From Wikipedia, the free encyclopedia

This is an old revision of this page, as edited by 92.233.195.135 (talk) at 00:46, 13 December 2012. The present address (URL) is a permanent link to this revision, which may differ significantly from the current revision.

William Charles Kaysing (July 31, 1922 – April 21, 2005) was a writer best known for claiming that the six Apollo moon landings between July 1969 and December 1972 were hoaxes.

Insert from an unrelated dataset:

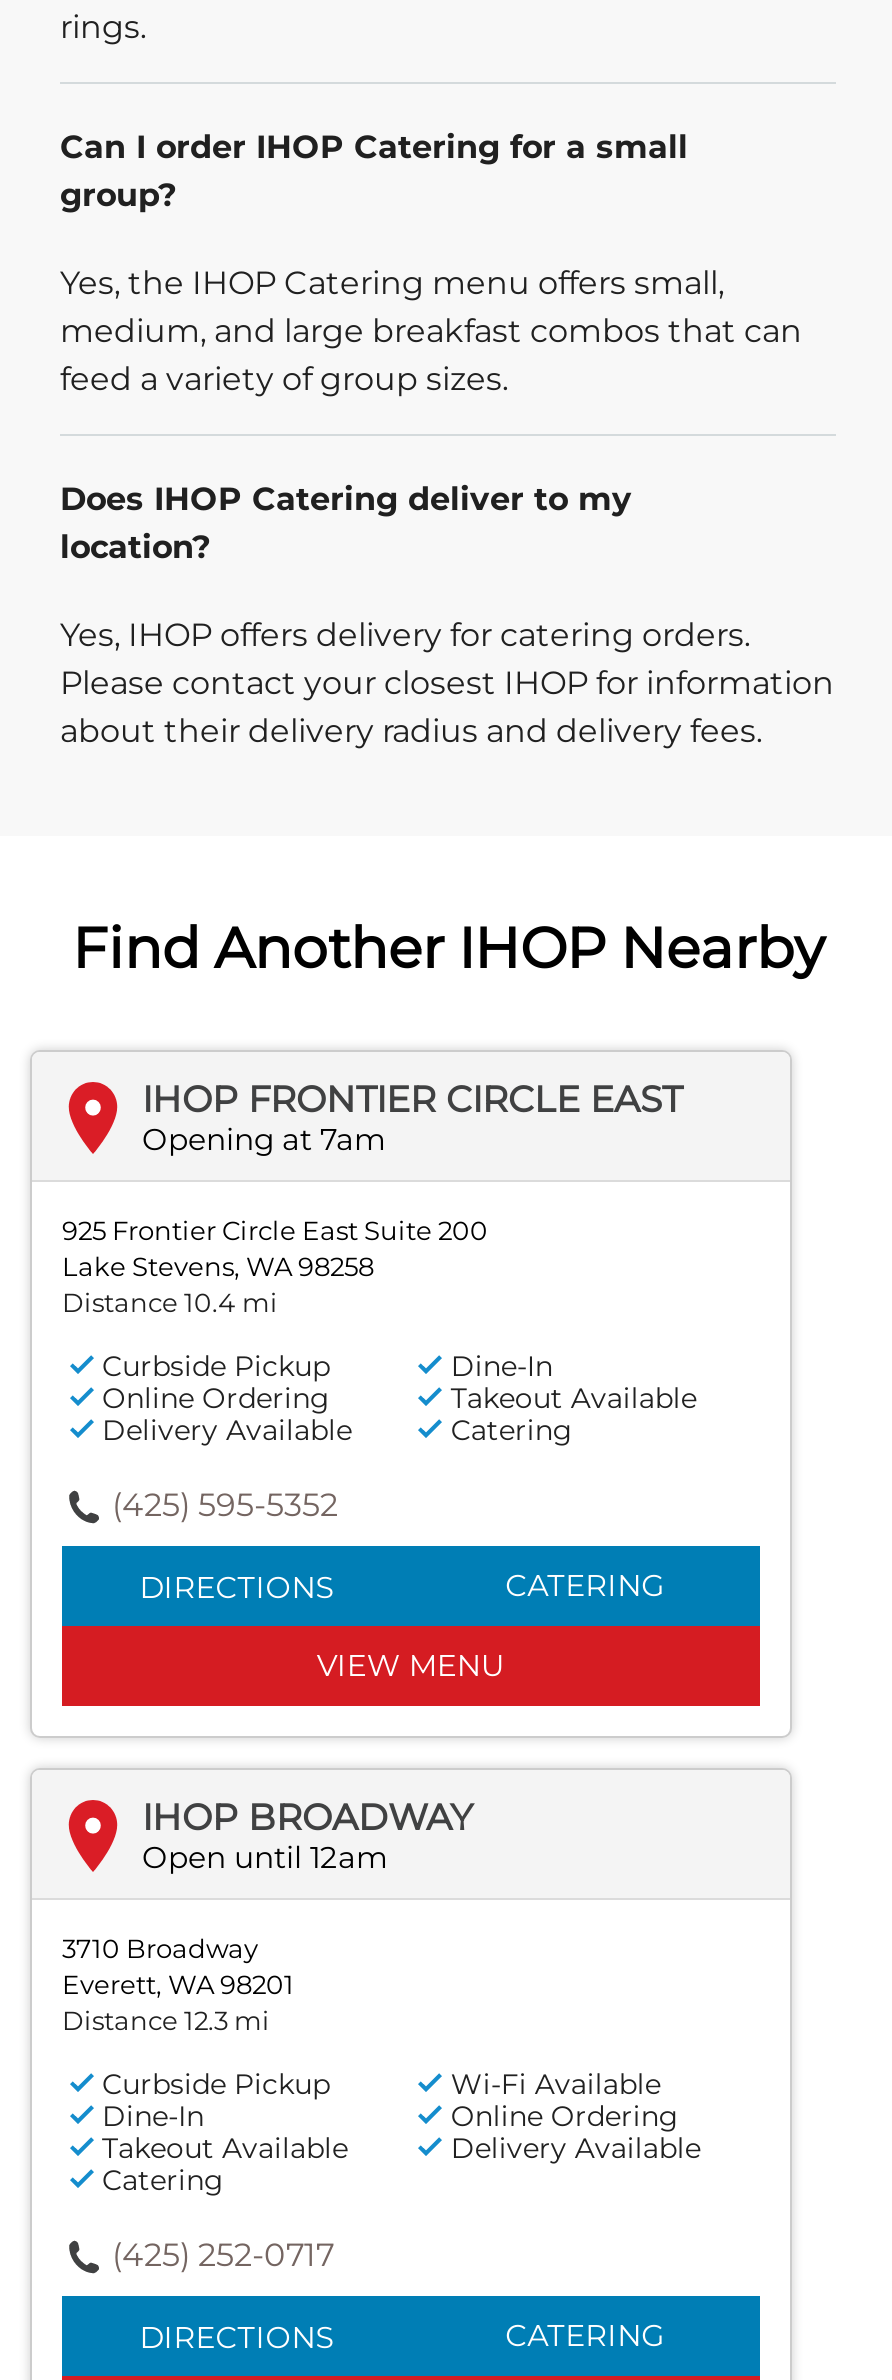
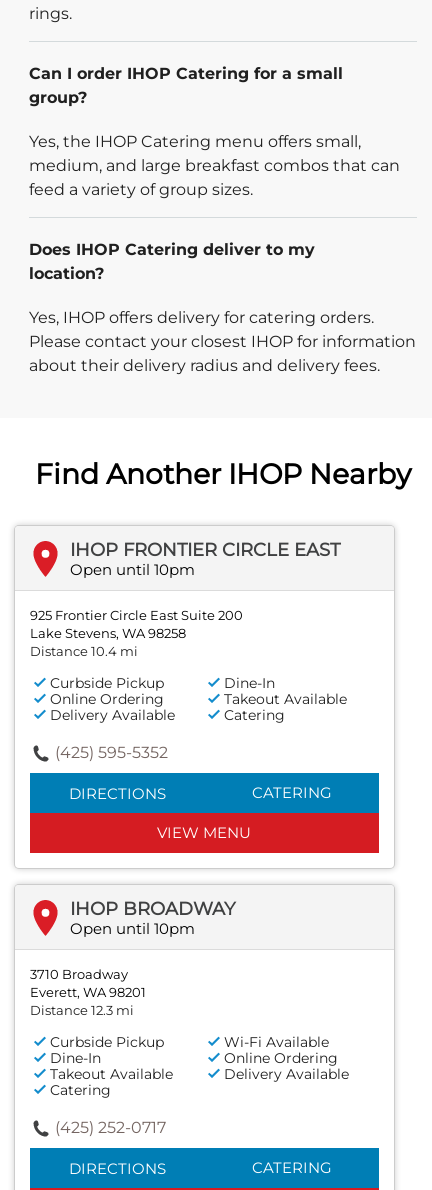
- Opening at 7am
+ Open until 10pm

- Open until 12am
+ Open until 10pm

He is regarded as the initiator of the moon hoax movement.

Education and employment history

Kaysing joined the Navy in 1940 as a midshipman and eventually was sent to officers' training school which led to his attending University of Southern California.[1] In 1949 he received his Bachelor of Arts in English from the University of Redlands. He later worked for a time as a furniture maker, before working at Rocketdyne (a division of North American Aviation and later of Rockwell International), (1956–1963), where Saturn V rocket engines were built. Kaysing was the company's head of technical publications but was not trained as an engineer or scientist.

According to Kaysing he worked at Rocketdyne starting on February 13, 1956 as senior technical writer, then on September 24, 1956 as a service analyst, September 15, 1958 he worked as a service engineer, following on October 10, 1962 as a publications analyst, and on May 31, 1963 he resigned for personal reasons.[2]

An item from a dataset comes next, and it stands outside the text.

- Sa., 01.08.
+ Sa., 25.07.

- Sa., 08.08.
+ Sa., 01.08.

Charges that the Moon landing was a hoax

Kaysing asserted that during his tenure at Rocketdyne he was privy to documents pertaining to the Mercury, Gemini, Atlas, and Apollo programs, arguing that one does not need an engineering or science degree to determine that a hoax was being perpetrated. Even before July 1969, he had "a hunch, an intuition, ... a true conviction" and decided that he didn't believe that anyone was going to the moon.[3] Kaysing wrote a book entitled We Never Went to the Moon, which was self-published in 1974, listing Randy Reid as a coauthor.[4] It was republished in 2002 by Health Research Books, with no coauthor listed. In his book, Kaysing introduced arguments which he said proved the moon landings were faked.

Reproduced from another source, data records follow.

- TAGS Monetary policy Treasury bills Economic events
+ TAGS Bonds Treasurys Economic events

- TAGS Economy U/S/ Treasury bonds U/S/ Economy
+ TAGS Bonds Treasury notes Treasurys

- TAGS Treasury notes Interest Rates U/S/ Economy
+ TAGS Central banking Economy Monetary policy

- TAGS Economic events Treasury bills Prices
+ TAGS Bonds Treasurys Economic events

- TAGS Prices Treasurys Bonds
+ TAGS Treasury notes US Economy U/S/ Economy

Claims in the book and subsequent sources include:

  • NASA lacked the technical expertise to put a man on the moon.
  • The absence of stars in lunar surface photographs.[5]
  • The film used by astronauts on the moon should have melted due to the supposed high levels of radiation. [citation needed]
  • Unexplained optical anomalies in the photographs taken on the moon.[6]
  • The absence of blast craters beneath the lunar modules.[citation needed] According to him their rocket engines should have blasted away tons of moon dust in the final seconds of descent.[citation needed]
  • The mysterious death of Thomas Ronald Baron, an inspector who had written a critical report on the Apollo program, was not an accident. His report also disappeared after this death.
  • The Dutch papers had questions regarding the "authenticity" of the moon landings.[7]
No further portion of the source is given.